(Exercise requirements) Go to the line below containing "letter-spacing:1.6px;color:#9FA5AB;" and print exactly from there through the line containing "a specific timeframe.</div>", both included. Print nothing else.

### Recorded information ###

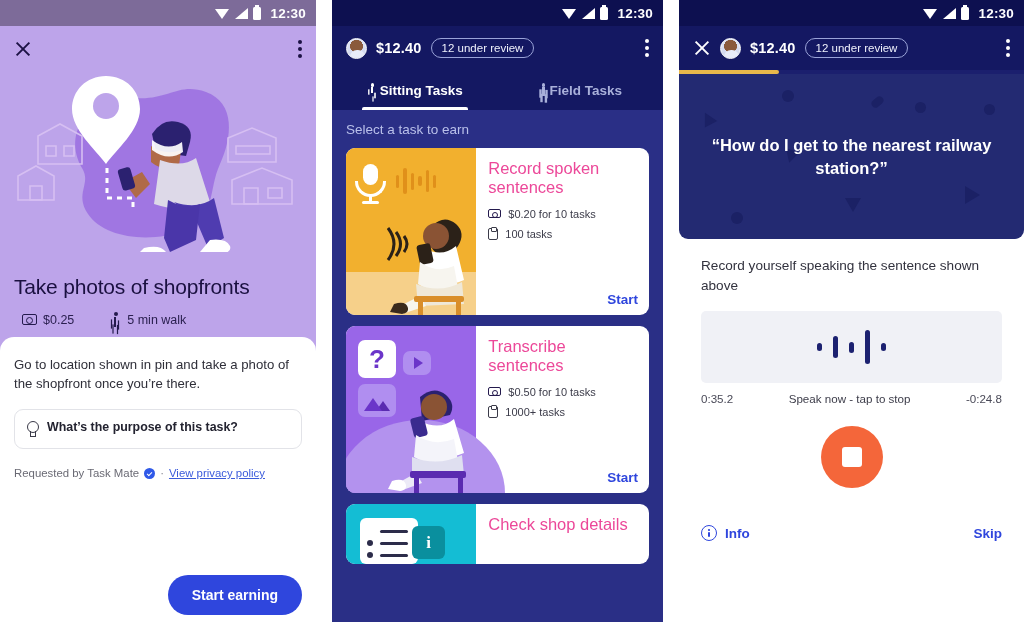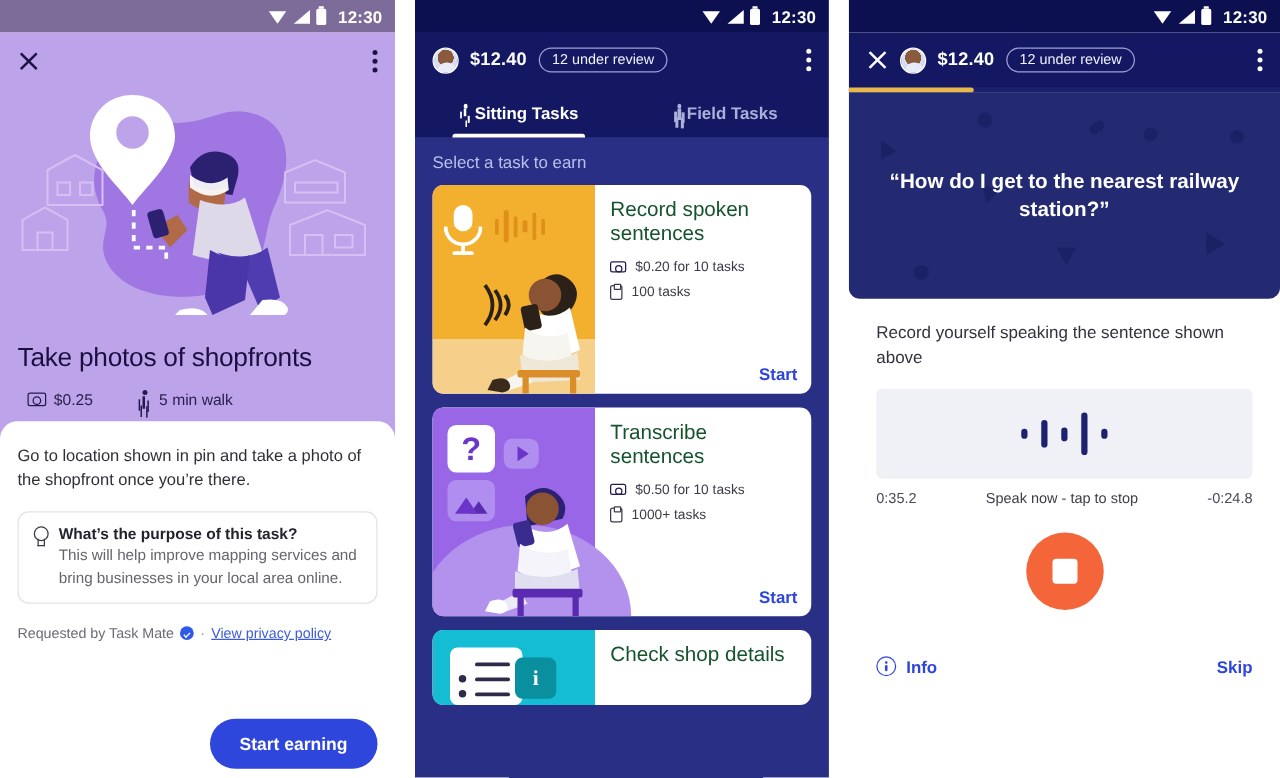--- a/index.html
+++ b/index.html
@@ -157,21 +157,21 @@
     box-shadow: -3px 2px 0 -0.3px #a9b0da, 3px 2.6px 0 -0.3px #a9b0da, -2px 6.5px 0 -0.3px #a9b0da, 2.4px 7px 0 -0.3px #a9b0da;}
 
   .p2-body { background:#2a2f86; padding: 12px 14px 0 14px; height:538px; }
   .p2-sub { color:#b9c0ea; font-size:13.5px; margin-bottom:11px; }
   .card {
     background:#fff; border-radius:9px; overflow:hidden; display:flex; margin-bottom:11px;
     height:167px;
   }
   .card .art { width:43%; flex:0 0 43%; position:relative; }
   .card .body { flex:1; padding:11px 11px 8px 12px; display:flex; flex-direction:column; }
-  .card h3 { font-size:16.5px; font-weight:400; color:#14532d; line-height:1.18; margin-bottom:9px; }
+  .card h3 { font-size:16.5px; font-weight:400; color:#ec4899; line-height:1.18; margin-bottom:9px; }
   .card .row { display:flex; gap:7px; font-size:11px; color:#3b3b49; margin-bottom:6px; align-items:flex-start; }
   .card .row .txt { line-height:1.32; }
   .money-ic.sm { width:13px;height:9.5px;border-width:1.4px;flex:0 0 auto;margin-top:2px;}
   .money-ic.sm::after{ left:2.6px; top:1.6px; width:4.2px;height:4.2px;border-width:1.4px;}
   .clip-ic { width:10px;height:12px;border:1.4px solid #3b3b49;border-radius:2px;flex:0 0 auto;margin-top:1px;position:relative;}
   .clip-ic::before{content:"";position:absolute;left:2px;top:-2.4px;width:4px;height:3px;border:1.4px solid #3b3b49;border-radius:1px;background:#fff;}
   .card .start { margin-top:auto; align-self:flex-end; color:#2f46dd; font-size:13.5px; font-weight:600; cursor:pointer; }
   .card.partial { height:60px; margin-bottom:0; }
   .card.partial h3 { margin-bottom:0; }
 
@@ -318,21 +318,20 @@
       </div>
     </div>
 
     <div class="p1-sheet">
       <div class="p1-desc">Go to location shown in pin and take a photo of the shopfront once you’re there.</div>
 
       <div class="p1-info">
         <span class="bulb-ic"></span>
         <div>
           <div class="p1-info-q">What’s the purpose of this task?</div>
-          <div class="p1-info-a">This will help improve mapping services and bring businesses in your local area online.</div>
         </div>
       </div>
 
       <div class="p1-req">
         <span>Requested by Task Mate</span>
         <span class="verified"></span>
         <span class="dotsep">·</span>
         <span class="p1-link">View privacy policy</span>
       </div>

###
### Recorded information ###

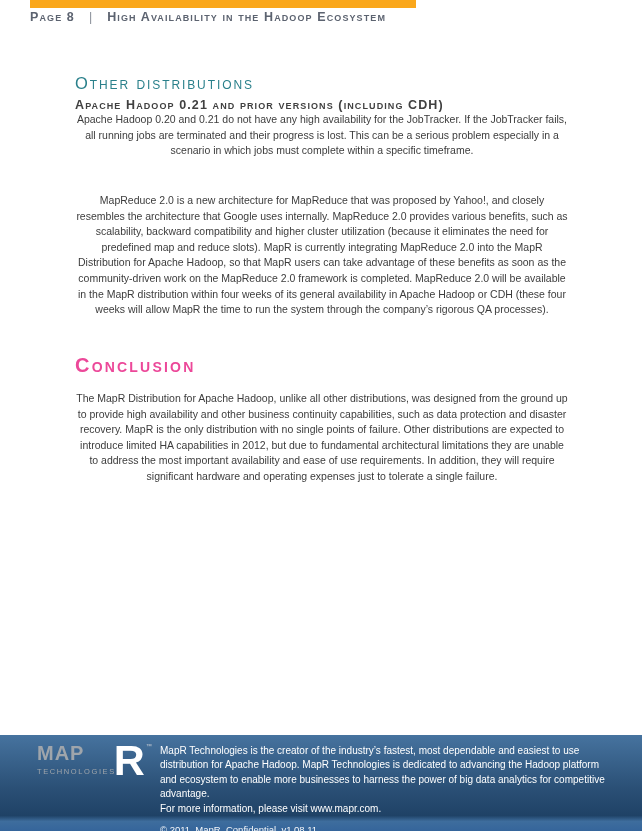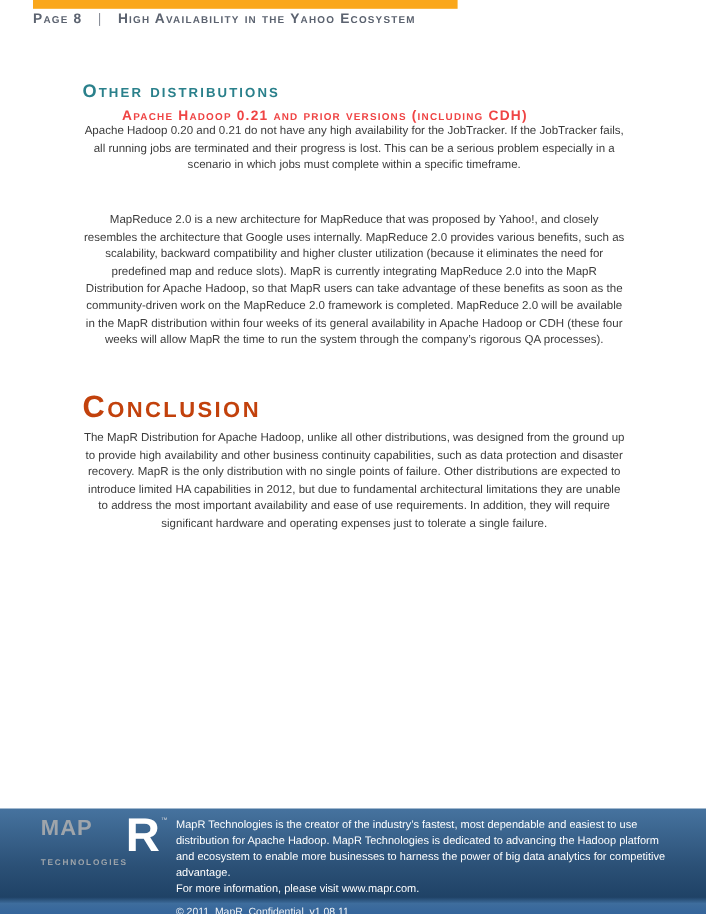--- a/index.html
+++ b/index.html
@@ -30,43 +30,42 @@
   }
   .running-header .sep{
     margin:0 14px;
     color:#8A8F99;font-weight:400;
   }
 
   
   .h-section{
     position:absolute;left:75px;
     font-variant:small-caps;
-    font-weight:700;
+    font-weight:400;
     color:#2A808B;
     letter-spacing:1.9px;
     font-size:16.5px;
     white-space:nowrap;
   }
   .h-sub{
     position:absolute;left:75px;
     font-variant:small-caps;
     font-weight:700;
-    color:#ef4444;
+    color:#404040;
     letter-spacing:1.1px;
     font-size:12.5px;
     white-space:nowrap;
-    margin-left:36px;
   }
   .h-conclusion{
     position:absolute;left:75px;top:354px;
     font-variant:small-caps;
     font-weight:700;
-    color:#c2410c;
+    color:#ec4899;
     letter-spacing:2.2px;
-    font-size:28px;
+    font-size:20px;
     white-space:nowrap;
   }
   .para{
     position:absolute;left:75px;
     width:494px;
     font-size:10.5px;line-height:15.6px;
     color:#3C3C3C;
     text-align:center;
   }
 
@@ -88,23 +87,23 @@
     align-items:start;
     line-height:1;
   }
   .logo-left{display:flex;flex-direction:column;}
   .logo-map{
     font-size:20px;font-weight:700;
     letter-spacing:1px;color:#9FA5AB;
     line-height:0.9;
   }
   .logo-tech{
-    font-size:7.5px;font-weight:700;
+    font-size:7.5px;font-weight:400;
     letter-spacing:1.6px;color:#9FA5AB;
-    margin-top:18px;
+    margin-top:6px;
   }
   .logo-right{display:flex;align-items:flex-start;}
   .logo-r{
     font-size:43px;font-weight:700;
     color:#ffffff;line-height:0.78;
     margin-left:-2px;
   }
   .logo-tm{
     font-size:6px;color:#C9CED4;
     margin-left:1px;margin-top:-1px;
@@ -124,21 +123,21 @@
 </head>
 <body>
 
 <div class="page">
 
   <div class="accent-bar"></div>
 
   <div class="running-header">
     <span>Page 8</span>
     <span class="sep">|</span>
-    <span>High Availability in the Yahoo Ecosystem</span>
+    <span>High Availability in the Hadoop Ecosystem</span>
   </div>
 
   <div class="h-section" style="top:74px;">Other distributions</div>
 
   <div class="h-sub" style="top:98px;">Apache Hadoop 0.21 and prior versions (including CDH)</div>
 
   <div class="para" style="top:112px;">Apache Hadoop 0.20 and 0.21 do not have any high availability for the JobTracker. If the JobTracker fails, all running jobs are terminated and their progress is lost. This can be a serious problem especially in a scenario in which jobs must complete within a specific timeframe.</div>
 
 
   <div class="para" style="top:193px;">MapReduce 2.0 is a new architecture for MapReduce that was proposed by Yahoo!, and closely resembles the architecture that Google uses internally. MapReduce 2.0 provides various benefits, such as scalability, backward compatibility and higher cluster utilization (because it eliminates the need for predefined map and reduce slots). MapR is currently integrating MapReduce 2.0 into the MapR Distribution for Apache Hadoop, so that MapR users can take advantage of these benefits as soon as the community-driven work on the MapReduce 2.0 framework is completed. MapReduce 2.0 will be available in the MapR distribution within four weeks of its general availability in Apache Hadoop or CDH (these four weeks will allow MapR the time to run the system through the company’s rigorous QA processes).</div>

###
### Recorded information ###

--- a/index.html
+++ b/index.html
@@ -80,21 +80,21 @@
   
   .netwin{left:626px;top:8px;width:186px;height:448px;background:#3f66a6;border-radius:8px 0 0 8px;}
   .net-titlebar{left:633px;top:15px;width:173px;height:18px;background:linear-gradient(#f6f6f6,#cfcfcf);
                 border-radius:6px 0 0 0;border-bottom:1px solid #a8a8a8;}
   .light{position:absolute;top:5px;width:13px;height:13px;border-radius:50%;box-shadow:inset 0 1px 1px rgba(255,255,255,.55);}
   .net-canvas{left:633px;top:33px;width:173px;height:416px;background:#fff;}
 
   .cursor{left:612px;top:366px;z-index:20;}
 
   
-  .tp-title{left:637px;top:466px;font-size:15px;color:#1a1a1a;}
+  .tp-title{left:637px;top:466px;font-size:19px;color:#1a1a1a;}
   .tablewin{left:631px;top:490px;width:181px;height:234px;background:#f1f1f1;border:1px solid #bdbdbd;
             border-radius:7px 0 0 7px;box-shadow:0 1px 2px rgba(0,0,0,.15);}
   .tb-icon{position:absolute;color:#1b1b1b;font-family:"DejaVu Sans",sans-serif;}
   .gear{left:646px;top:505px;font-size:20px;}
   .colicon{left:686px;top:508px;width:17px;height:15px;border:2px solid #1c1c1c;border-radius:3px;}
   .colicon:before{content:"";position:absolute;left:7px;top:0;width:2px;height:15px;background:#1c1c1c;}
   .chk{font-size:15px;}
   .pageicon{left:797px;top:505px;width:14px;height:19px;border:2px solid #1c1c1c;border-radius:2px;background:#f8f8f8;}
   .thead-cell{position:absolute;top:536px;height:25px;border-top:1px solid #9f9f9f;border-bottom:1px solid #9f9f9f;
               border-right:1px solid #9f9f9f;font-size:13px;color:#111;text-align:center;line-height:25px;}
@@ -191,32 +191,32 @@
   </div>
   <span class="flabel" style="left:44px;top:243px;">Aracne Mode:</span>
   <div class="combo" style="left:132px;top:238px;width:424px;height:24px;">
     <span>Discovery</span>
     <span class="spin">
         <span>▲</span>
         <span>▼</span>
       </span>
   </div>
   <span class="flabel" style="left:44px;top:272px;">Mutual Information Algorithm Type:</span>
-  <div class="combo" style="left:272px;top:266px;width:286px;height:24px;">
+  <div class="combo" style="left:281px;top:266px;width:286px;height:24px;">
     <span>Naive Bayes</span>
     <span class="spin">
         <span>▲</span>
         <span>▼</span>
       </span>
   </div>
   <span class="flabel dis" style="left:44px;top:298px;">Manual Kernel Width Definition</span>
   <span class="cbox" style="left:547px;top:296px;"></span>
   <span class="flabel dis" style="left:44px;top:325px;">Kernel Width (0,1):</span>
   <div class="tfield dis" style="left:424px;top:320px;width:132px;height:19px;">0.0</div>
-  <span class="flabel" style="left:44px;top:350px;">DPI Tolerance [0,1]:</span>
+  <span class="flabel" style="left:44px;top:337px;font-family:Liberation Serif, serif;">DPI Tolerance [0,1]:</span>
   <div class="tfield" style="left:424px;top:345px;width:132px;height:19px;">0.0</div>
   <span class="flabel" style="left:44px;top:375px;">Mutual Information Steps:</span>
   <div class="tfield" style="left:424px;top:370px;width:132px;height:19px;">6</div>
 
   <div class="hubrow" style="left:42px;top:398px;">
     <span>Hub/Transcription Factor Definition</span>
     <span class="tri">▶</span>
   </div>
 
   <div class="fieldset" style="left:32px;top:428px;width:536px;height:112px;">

###

(Task output)
     letter-spacing:1.6px;color:#9FA5AB;
-    margin-top:18px;
+    margin-top:6px;
   }
   .logo-right{display:flex;align-items:flex-start;}
   .logo-r{
     font-size:43px;font-weight:700;
     color:#ffffff;line-height:0.78;
     margin-left:-2px;
   }
   .logo-tm{
     font-size:6px;color:#C9CED4;
     margin-left:1px;margin-top:-1px;
@@ -124,21 +123,21 @@
 </head>
 <body>
 
 <div class="page">
 
   <div class="accent-bar"></div>
 
   <div class="running-header">
     <span>Page 8</span>
     <span class="sep">|</span>
-    <span>High Availability in the Yahoo Ecosystem</span>
+    <span>High Availability in the Hadoop Ecosystem</span>
   </div>
 
   <div class="h-section" style="top:74px;">Other distributions</div>
 
   <div class="h-sub" style="top:98px;">Apache Hadoop 0.21 and prior versions (including CDH)</div>
 
   <div class="para" style="top:112px;">Apache Hadoop 0.20 and 0.21 do not have any high availability for the JobTracker. If the JobTracker fails, all running jobs are terminated and their progress is lost. This can be a serious problem especially in a scenario in which jobs must complete within a specific timeframe.</div>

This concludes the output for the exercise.